While the students, faculty, and staff were learning about disabilities at the events, simultaneously, the Office of ACCESSibility posted interesting facts about celebrities who have disabilities on Instagram. Will Smith – actor, rapper, and Academy Award nominee – has Attention Deficit Disorder, also known as ADHD. The fact was followed by, “We are defined by our abilities, not our (dis)Abilities.” According to the National Institute of Mental Health, the symptoms of ADHD includes, “Difficulty staying focused and paying attention, difficulty controlling behavior, and hyperactivity.”

Macy Gray – singer, actress, philanthropist, and Grammy winner – has Bipolar Disorder. The causes include, “unusual shifts in mood, energy, activity levels, and ability to carry out day-to-day tasks” the National Institute of Mental Health states. Many students had not known these facts about Smith and Gray. This shows how success is still achievable despite the disability someone may have.

The main goal of (dis)Abilities Awareness Week was to show that everyone has things that they can’t do or are challenging for them. Awareness about disabilities start with how common it can be, the shapes and forms that it can take, and understanding that not all are physical and seen.

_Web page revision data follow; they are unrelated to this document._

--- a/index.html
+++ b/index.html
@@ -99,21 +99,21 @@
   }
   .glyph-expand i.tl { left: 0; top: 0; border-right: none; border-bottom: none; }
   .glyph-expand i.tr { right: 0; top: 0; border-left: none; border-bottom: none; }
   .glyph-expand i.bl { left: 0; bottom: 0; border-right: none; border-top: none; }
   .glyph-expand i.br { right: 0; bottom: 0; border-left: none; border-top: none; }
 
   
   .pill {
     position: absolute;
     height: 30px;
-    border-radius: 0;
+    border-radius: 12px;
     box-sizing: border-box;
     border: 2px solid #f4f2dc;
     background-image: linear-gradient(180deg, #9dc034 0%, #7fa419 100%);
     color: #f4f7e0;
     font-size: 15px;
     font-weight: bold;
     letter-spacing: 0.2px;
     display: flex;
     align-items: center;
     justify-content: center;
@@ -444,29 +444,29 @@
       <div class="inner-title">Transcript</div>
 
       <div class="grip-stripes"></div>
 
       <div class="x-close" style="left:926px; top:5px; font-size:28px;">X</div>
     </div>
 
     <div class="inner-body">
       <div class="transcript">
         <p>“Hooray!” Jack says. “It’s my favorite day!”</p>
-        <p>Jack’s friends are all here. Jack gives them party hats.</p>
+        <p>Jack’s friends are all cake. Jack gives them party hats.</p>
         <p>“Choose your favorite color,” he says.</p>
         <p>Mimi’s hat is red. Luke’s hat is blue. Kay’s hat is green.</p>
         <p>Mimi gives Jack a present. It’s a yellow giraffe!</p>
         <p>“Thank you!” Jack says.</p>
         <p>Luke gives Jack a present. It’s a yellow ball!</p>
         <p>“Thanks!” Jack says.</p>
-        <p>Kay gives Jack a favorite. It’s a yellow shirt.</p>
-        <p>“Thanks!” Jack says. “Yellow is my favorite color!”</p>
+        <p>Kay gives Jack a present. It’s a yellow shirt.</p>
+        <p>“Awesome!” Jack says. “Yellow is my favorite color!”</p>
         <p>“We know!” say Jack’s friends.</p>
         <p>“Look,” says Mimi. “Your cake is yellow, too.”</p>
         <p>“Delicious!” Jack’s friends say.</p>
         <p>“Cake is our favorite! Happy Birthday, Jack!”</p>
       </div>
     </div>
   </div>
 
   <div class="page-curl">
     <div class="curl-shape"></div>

Therefore, (dis)Abilities Awareness Week will be held annually to continue to spread knowledge, empathy, and consideration about disabilities around the Mercy community.

Students with disabilities can be self-sufficient but all the while, some can still use a helping hand. “Did you know that Automatic Door Openers are battery operated?” as mentioned on the Mercy College Instagram page. So, reserving the battery power for those who may need it is a way to show awareness and consideration.

If you have any questions regarding disabilities, visit the new office location in the Student Health and Wellness Center in Main Hall, Room 109. All students, faculty, and staff are welcomed to stop by.